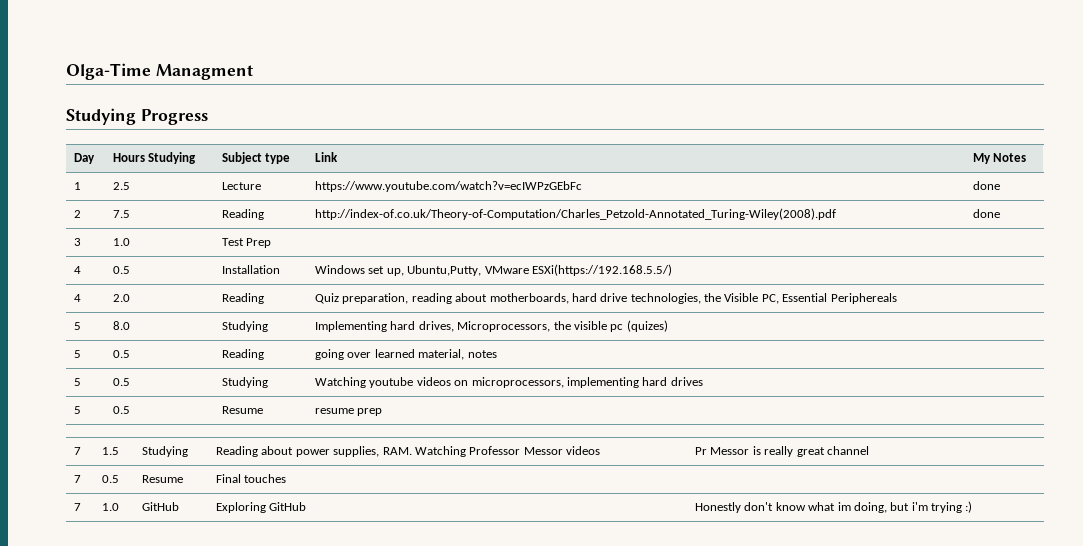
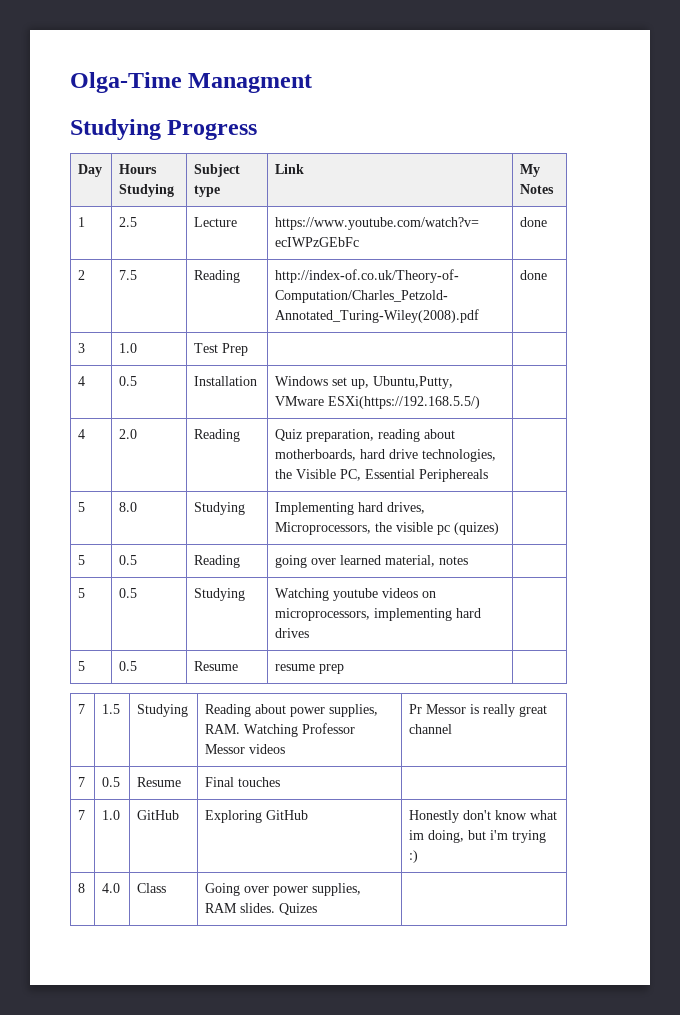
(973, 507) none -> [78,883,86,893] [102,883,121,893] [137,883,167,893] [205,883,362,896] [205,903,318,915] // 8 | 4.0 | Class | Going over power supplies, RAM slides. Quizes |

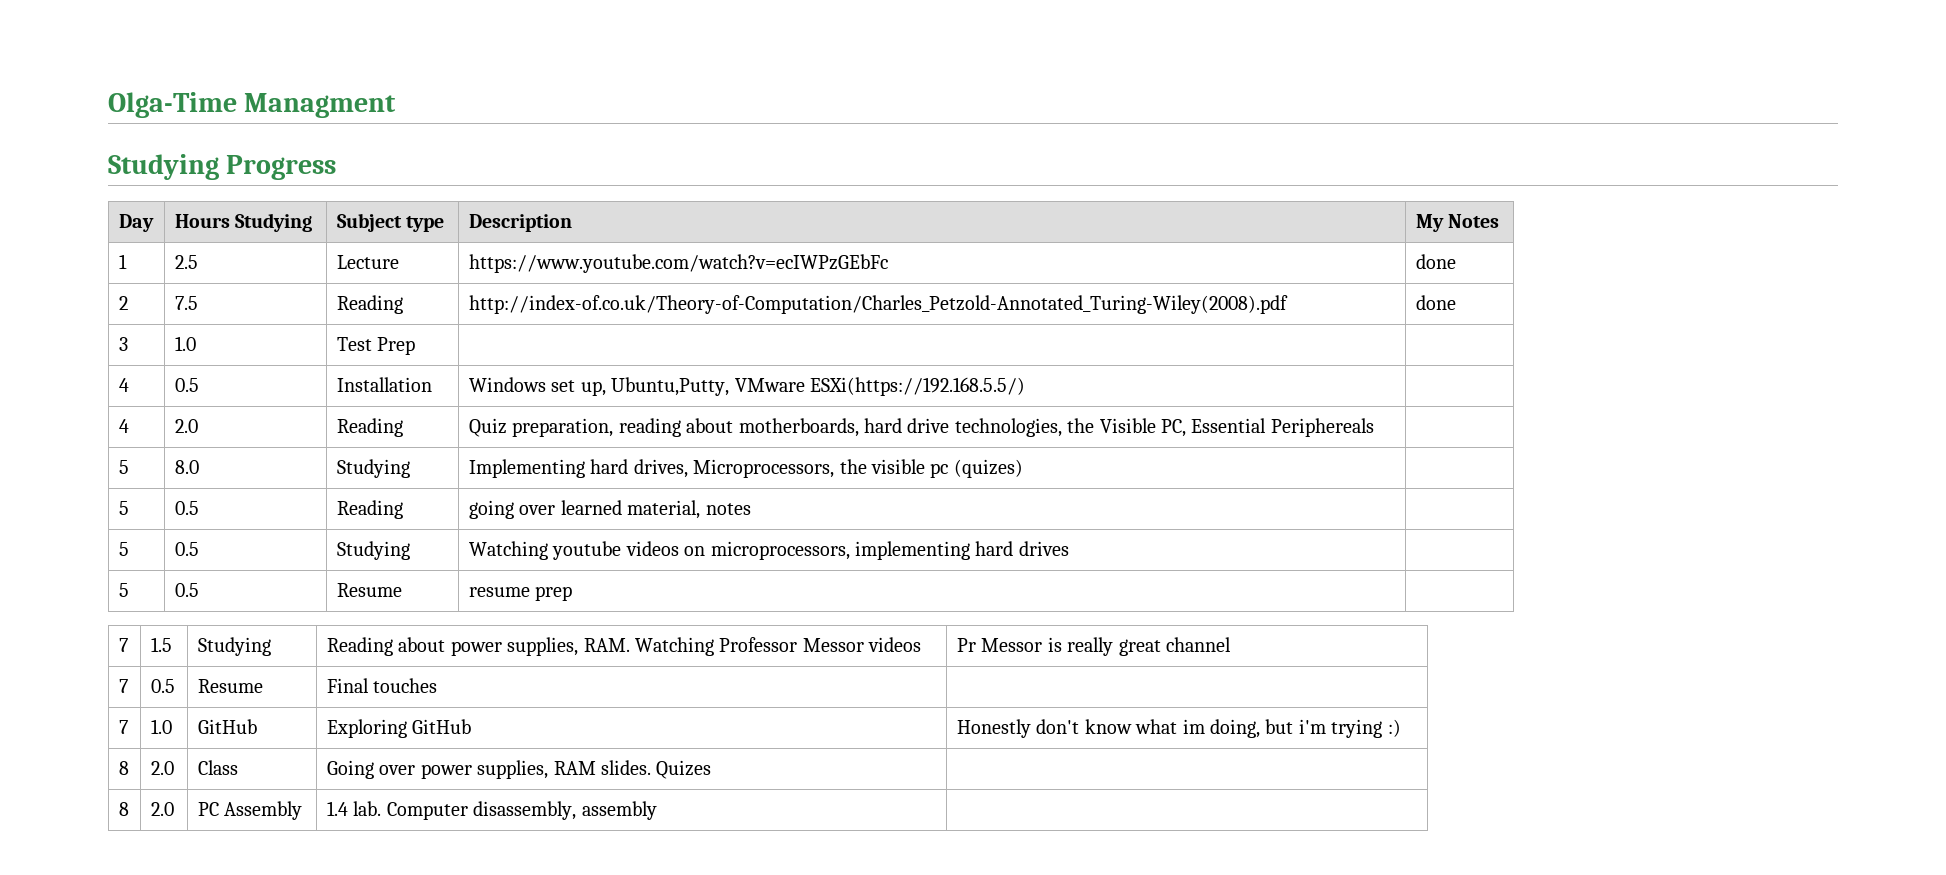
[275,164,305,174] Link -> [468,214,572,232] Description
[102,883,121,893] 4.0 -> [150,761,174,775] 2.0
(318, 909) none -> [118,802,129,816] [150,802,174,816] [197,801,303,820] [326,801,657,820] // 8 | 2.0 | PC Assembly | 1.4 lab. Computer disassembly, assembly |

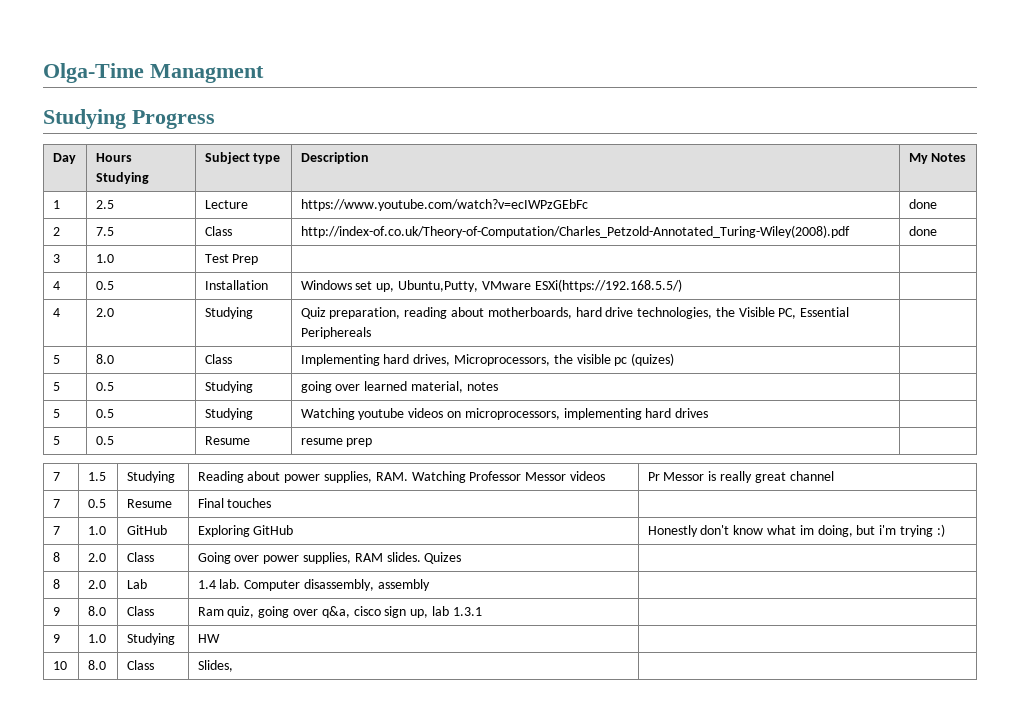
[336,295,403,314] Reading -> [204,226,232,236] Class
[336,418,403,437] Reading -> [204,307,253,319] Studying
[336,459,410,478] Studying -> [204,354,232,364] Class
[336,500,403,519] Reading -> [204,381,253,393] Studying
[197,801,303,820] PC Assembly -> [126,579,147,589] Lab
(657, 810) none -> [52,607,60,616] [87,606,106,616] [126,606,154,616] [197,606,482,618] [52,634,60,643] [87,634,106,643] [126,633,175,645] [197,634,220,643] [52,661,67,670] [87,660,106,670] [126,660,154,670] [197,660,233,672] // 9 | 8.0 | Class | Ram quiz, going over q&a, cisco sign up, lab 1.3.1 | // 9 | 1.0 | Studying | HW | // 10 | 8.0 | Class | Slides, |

**TO DO:** Locate "[275,164,305,174] Link ->" in the listing above, then print exactly the lines from that line through the final one, omitting all pictures.

**RESPONSE FOR THIS EXERCISE:**
[275,164,305,174] Link -> [468,214,572,232] Description
[102,883,121,893] 4.0 -> [150,761,174,775] 2.0
(318, 909) none -> [118,802,129,816] [150,802,174,816] [197,801,303,820] [326,801,657,820] // 8 | 2.0 | PC Assembly | 1.4 lab. Computer disassembly, assembly |

[336,295,403,314] Reading -> [204,226,232,236] Class
[336,418,403,437] Reading -> [204,307,253,319] Studying
[336,459,410,478] Studying -> [204,354,232,364] Class
[336,500,403,519] Reading -> [204,381,253,393] Studying
[197,801,303,820] PC Assembly -> [126,579,147,589] Lab
(657, 810) none -> [52,607,60,616] [87,606,106,616] [126,606,154,616] [197,606,482,618] [52,634,60,643] [87,634,106,643] [126,633,175,645] [197,634,220,643] [52,661,67,670] [87,660,106,670] [126,660,154,670] [197,660,233,672] // 9 | 8.0 | Class | Ram quiz, going over q&a, cisco sign up, lab 1.3.1 | // 9 | 1.0 | Studying | HW | // 10 | 8.0 | Class | Slides, |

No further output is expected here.